While in college she met and fell in love with John Smith, the son of Fire-eye Eagle, a Cherokee Indian chieftain. John was tall, brown, and handsome and spoke very little but very wisely. Except the noble dignity of his carriage, there was no other outward difference between himself and the handsomest young college man. When Elizabeth came home from her college, Henry Talhouse exhibited her to his customers. "Und she goes to college mit only Americans. She vas trained not to have notting to do mit furriners. Und ven she marries she vill marry a American, and her children will be third-generation Americans! Understand that ! Third!"

Back of the store, the partitioned-off home of the Talhouses, Elizabeth confided to her mother :

"He is handsome and big and strong, mother.

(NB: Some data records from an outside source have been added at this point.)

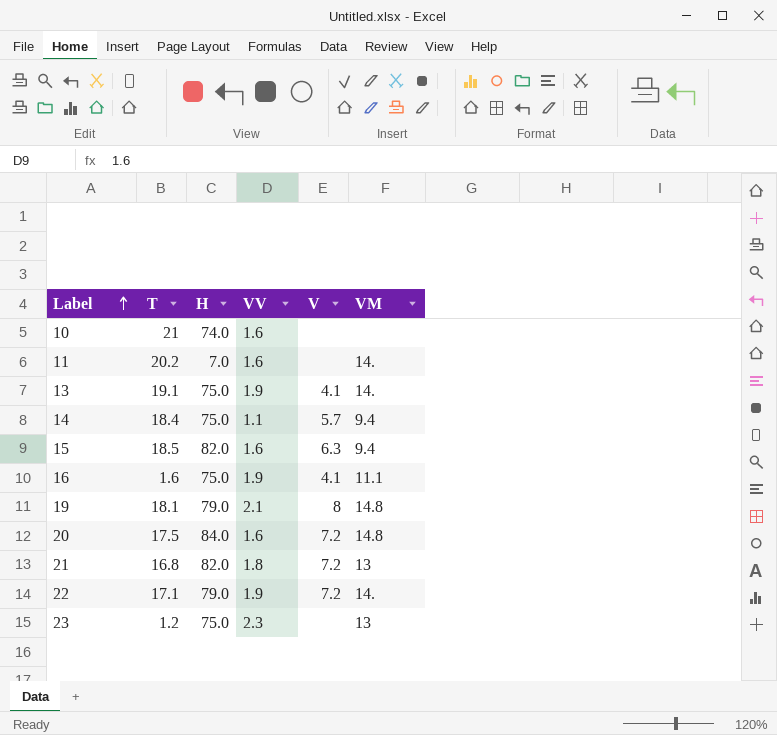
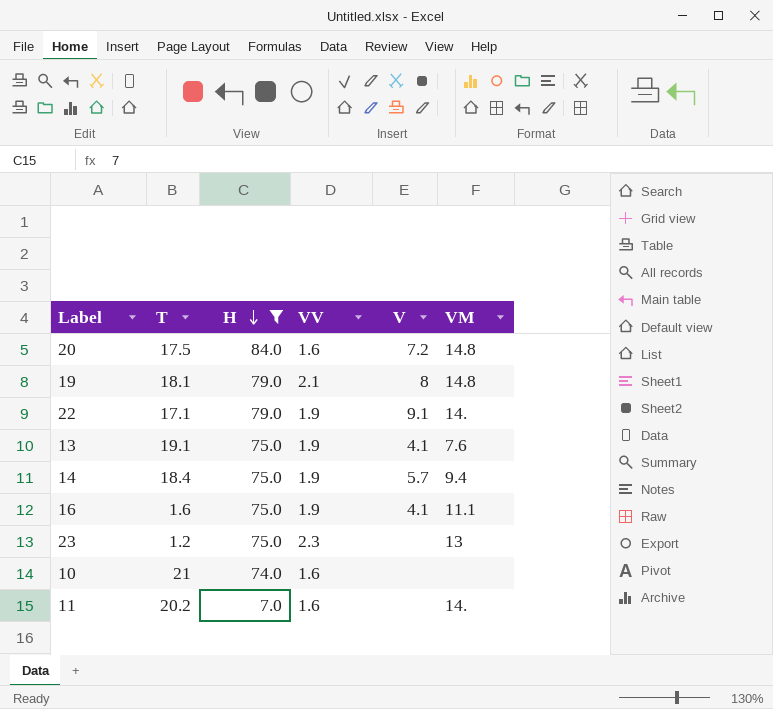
filter: none -> H != 82.0
row order: Label ascending -> H descending
22 | V: 7.2 -> 9.1
13 | VM: 14. -> 7.6
14 | VV: 1.1 -> 1.9

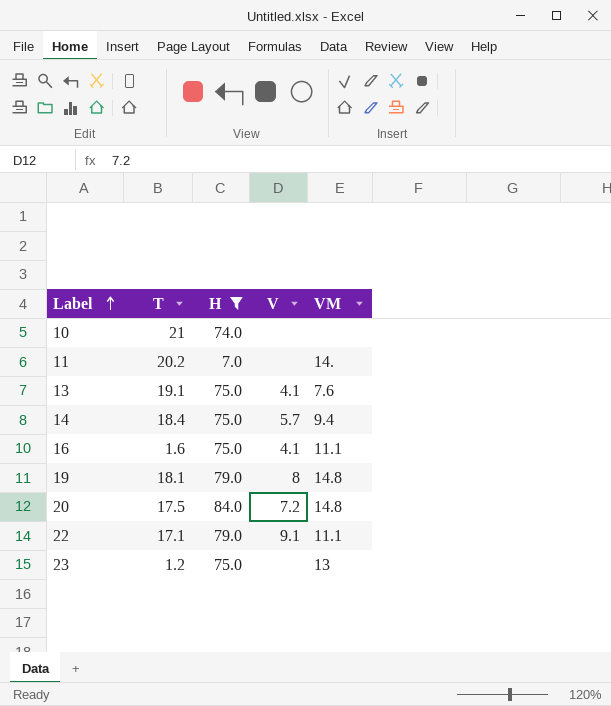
row order: H descending -> Label ascending
column VV | position: 4 -> none
22 | VM: 14. -> 11.1

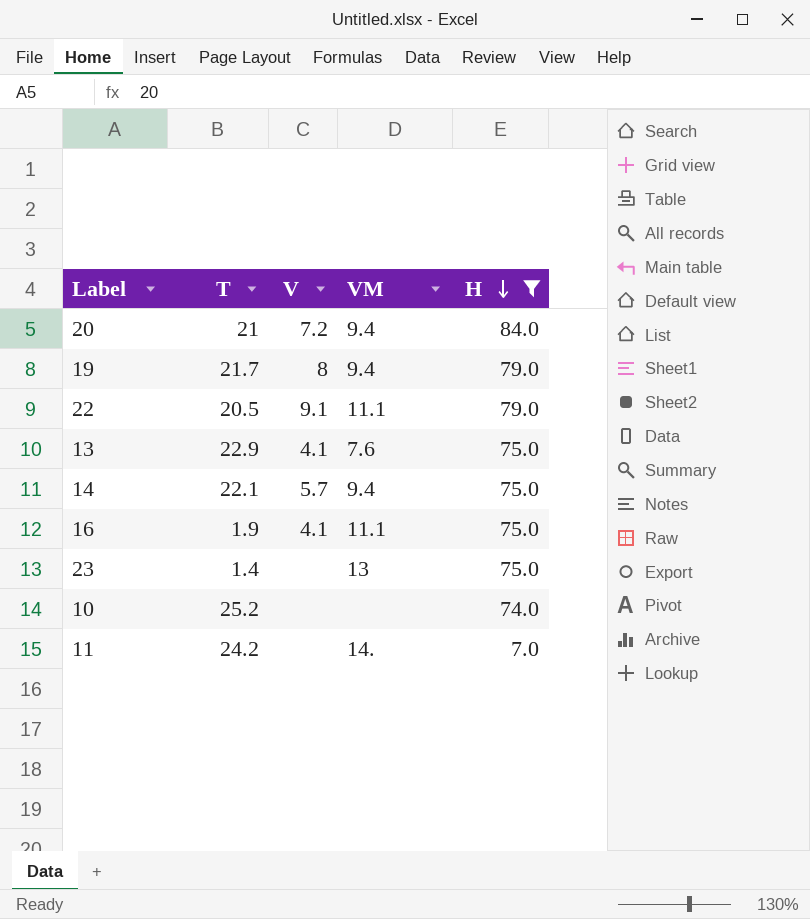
row order: Label ascending -> H descending
column H | position: 3 -> 5
20 | T: 17.5 -> 21
20 | VM: 14.8 -> 9.4
19 | T: 18.1 -> 21.7
19 | VM: 14.8 -> 9.4
22 | T: 17.1 -> 20.5
13 | T: 19.1 -> 22.9
14 | T: 18.4 -> 22.1
16 | T: 1.6 -> 1.9
23 | T: 1.2 -> 1.4
10 | T: 21 -> 25.2
11 | T: 20.2 -> 24.2

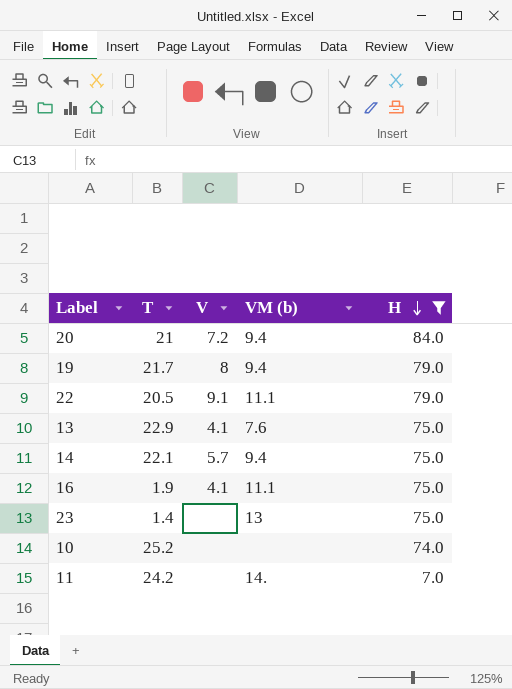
column name: VM -> VM (b)

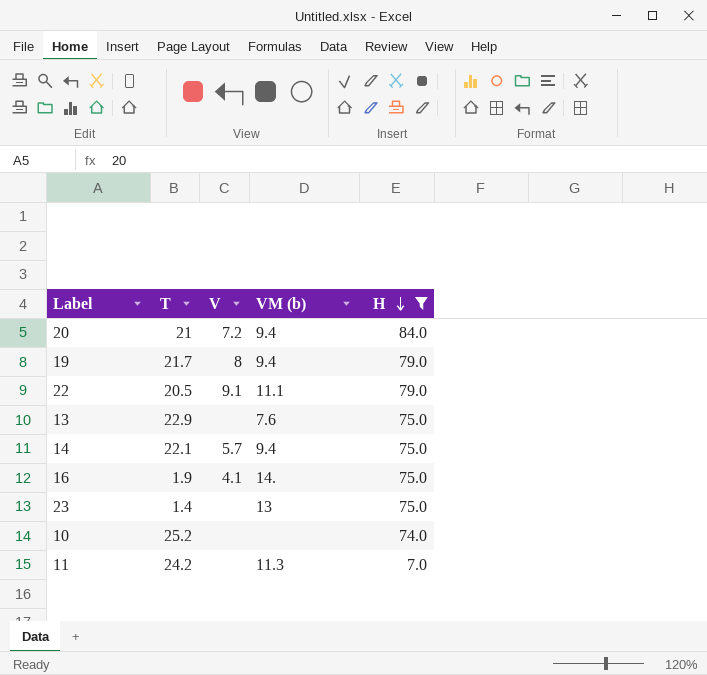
13 | V: 4.1 -> none
16 | VM (b): 11.1 -> 14.
11 | VM (b): 14. -> 11.3

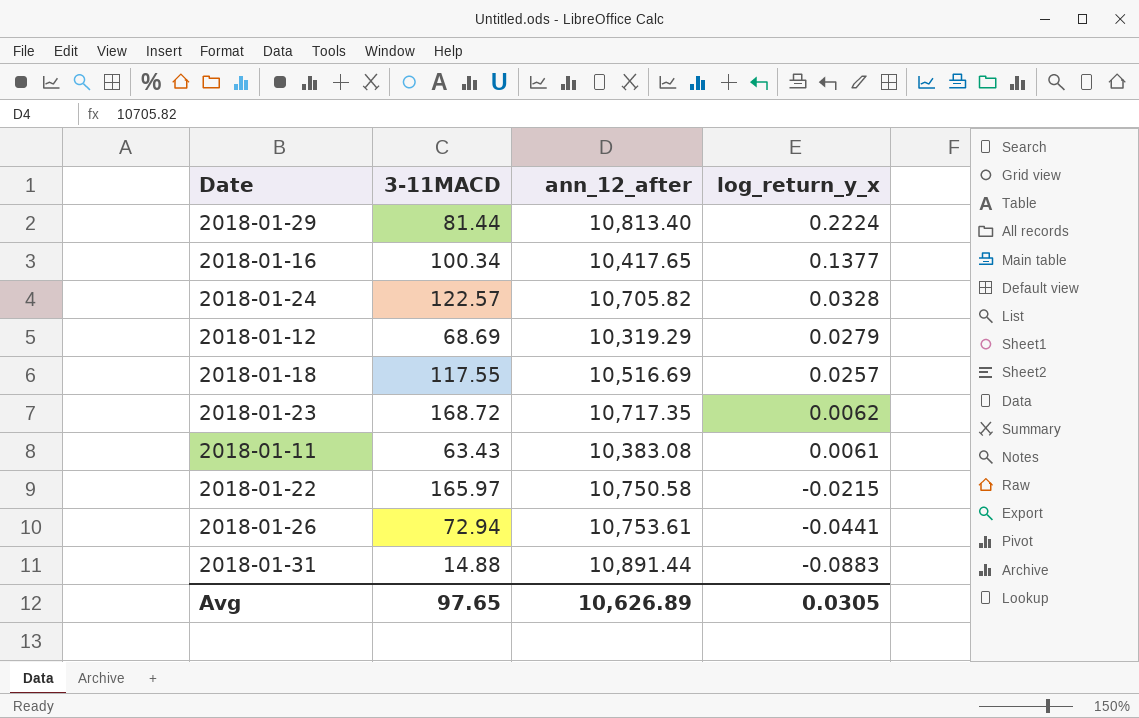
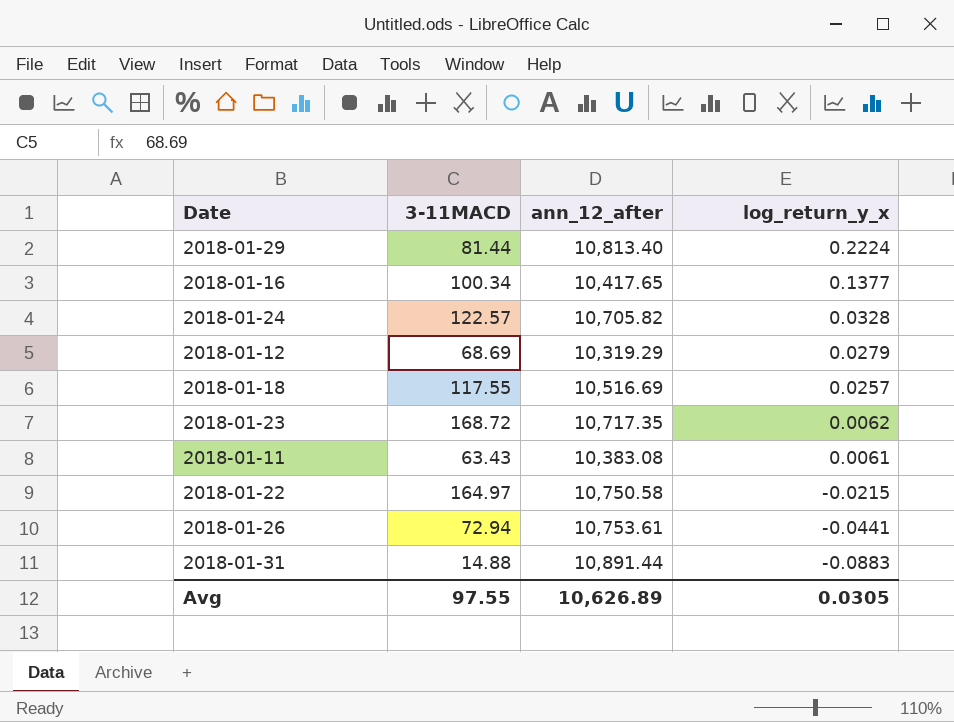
2018-01-22 | 3-11MACD: 165.97 -> 164.97
Avg | 3-11MACD: 97.65 -> 97.55

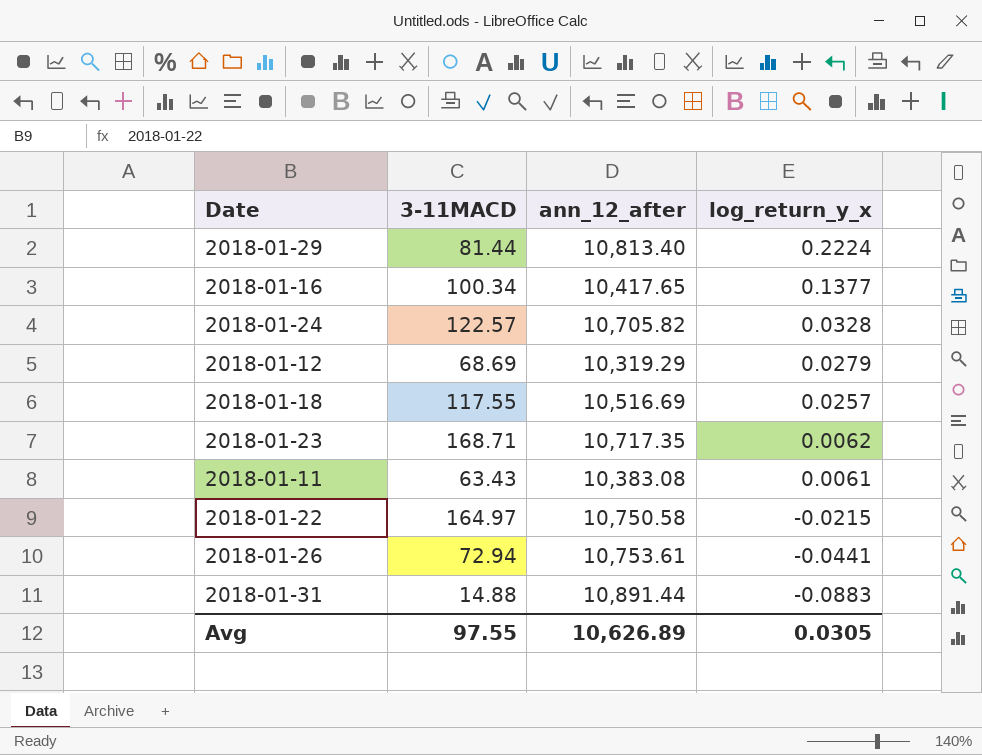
2018-01-23 | 3-11MACD: 168.72 -> 168.71

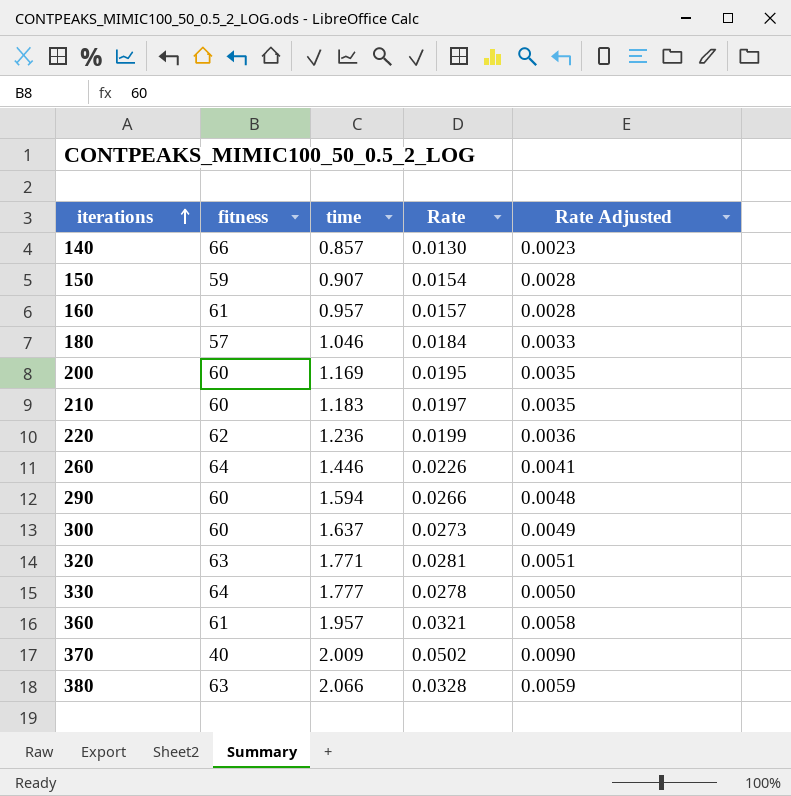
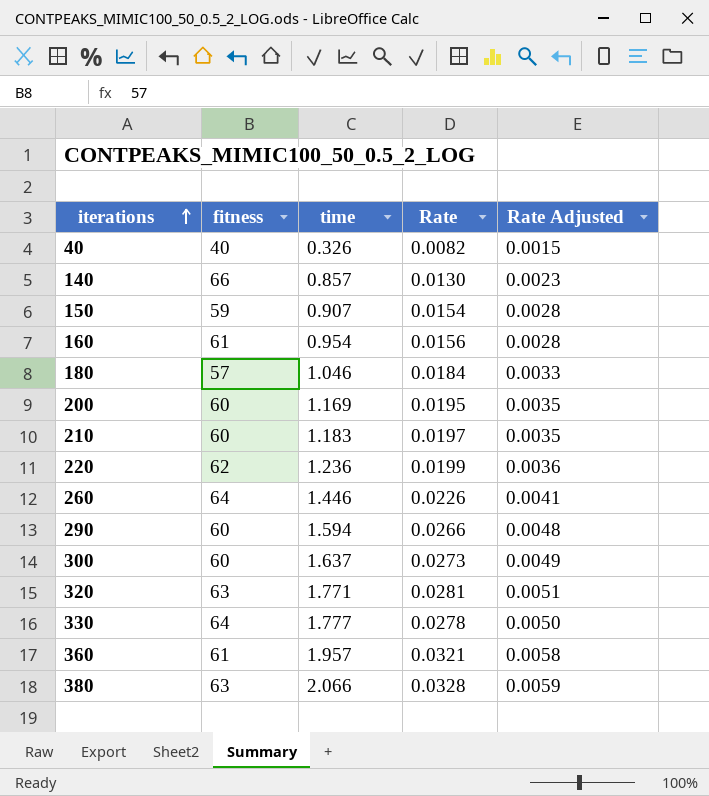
row 370: 40 | 2.009 | 0.0502 | 0.0090 -> none
row 40: none -> 40 | 0.326 | 0.0082 | 0.0015
160 | time: 0.957 -> 0.954
160 | Rate: 0.0157 -> 0.0156

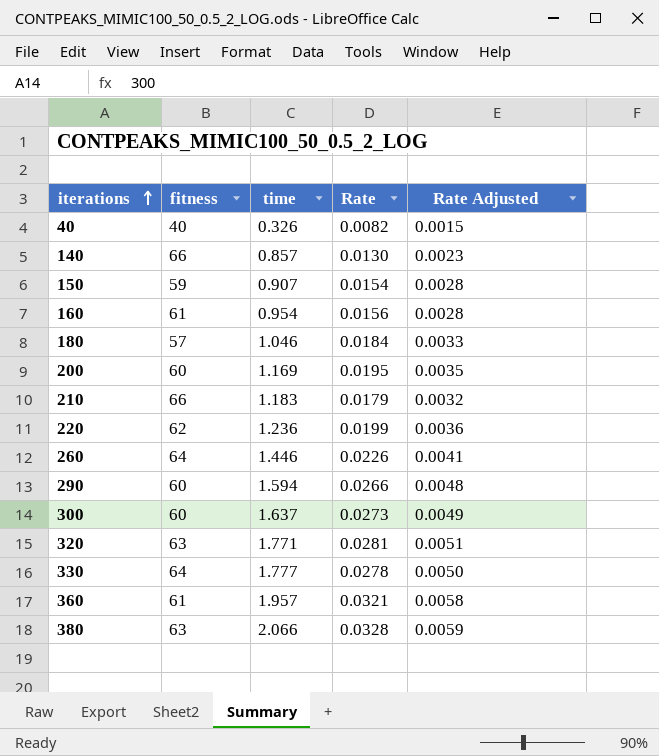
210 | fitness: 60 -> 66
210 | Rate: 0.0197 -> 0.0179
210 | Rate Adjusted: 0.0035 -> 0.0032

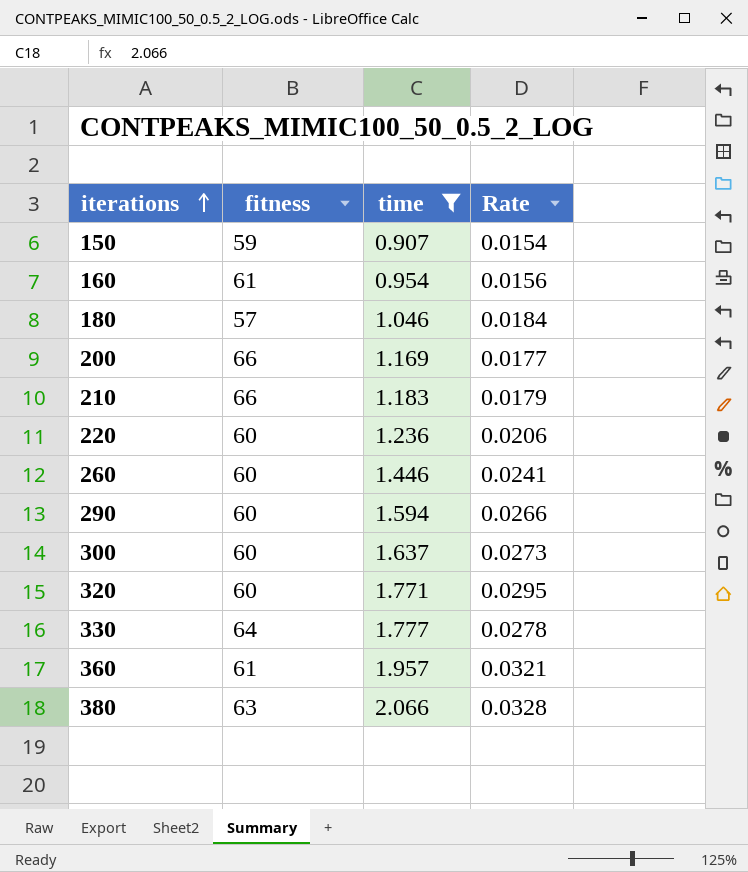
filter: none -> time >= 0.907
column Rate Adjusted | formula: [Rate] * 0.18 -> none
200 | fitness: 60 -> 66
200 | Rate: 0.0195 -> 0.0177
220 | fitness: 62 -> 60
220 | Rate: 0.0199 -> 0.0206
260 | fitness: 64 -> 60
260 | Rate: 0.0226 -> 0.0241
320 | fitness: 63 -> 60
320 | Rate: 0.0281 -> 0.0295

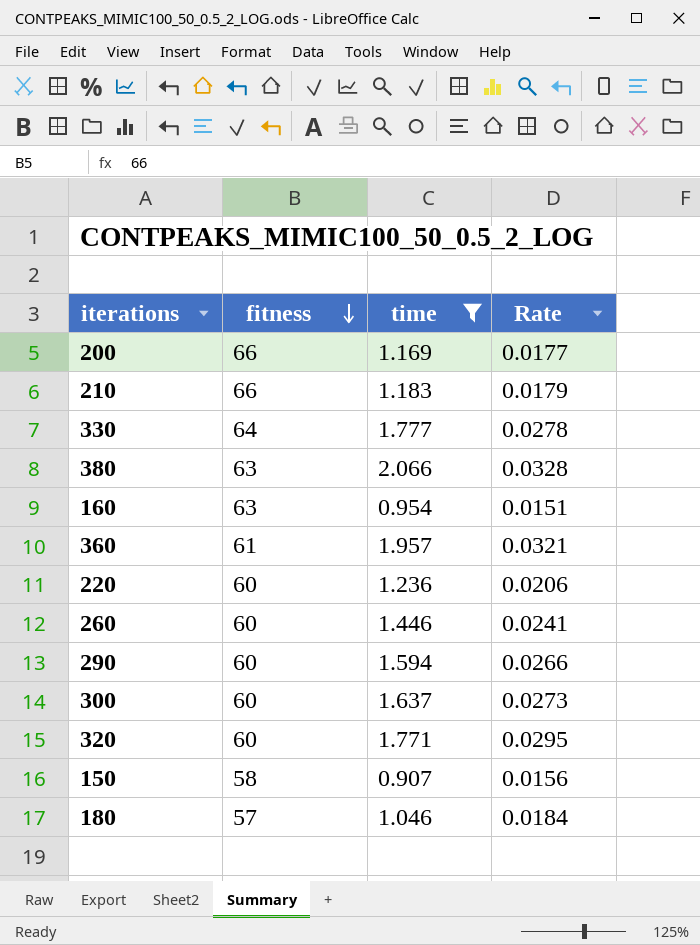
row order: iterations ascending -> fitness descending
160 | fitness: 61 -> 63
160 | Rate: 0.0156 -> 0.0151
150 | fitness: 59 -> 58
150 | Rate: 0.0154 -> 0.0156

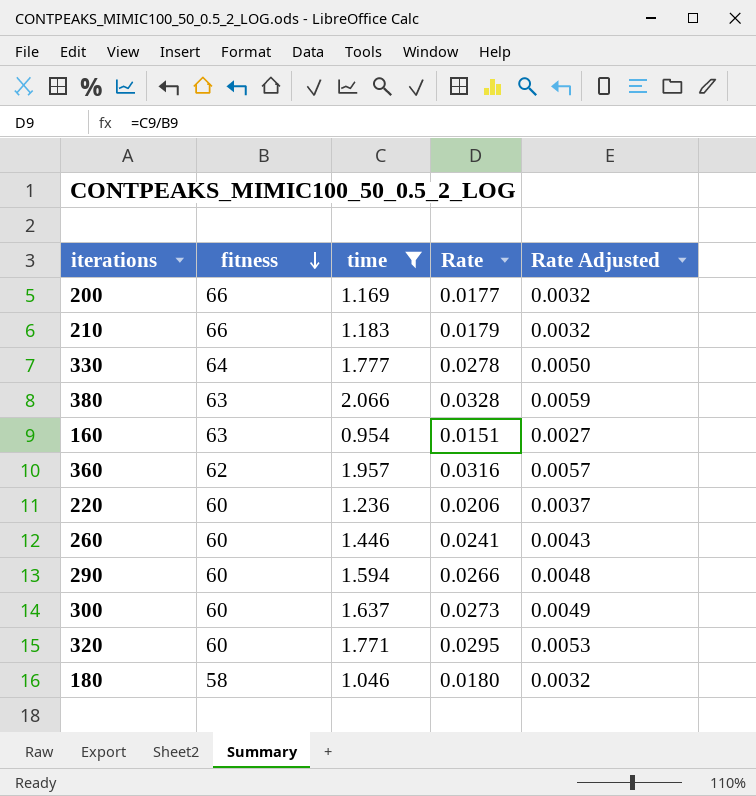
column Rate Adjusted | formula: none -> [Rate] * 0.18
row 150: 58 | 0.907 | 0.0156 -> none
360 | fitness: 61 -> 62
360 | Rate: 0.0321 -> 0.0316
180 | fitness: 57 -> 58
180 | Rate: 0.0184 -> 0.0180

I love him so !" And she hugged and kissed her mother. "Und what does he say, Lisby? Does he lof you?" "Mummerl, mummerl ; of course he does. He told me so." "Und will he come to see you here?"

"I will write him to come. But we must not say any-thing to papa when he comes. It will be such a surprise to him. Such a surprise."

It was on a Sunday afternoon that a tall, brown man knocked at the store door of Talhouse. Henry looked through the pane in the partition and announced to his wife and daughter, "One of dem furriners who don't know that delicatessen stores are closed on Sundays."

But the man knocked again. "Lisby, you go and tell him. Und tell him that delicatessen stores open from five to six on Sundays in America."

Henry Talhouse, startled, looked into the store, and what he saw made him forget his English.

"Who is this man, Lisby ?" he yelled. "And what, what business comes he here, I ask !"

"But, father, quiet down. It was all a surprise for you. This is John Smith, the man I am going to marry."

"What? Donnerwetter! Marry this man? This man. A furriner!"

"But, father, listen."

"Listen! My daughter, marry a furriner . . . Heraus, heraus!"

"But, father, listen. He is a Cherokee ; listen, a Cherokee."

"A Sherokee marry my daughter ! My daughter will marry an American."

"Who is not an American?" quietly asked John Smith, as he approached the irate delicatessen dealer.

"You Sherokees . . ."

So John Smith, Fire-eye Eagle's son, shed his acquired civilization and did a war-dance in good old Indian fashion then and there.

Henry was looking on in mortal fear from behind the pane of the barricaded door. The police had to quell the riot in front of the store.

But now, two years since, Henry is proudly exhibiting the picture of a little half-breed.

"The third generation. The real American. That comes from bringing up children mit the right idear."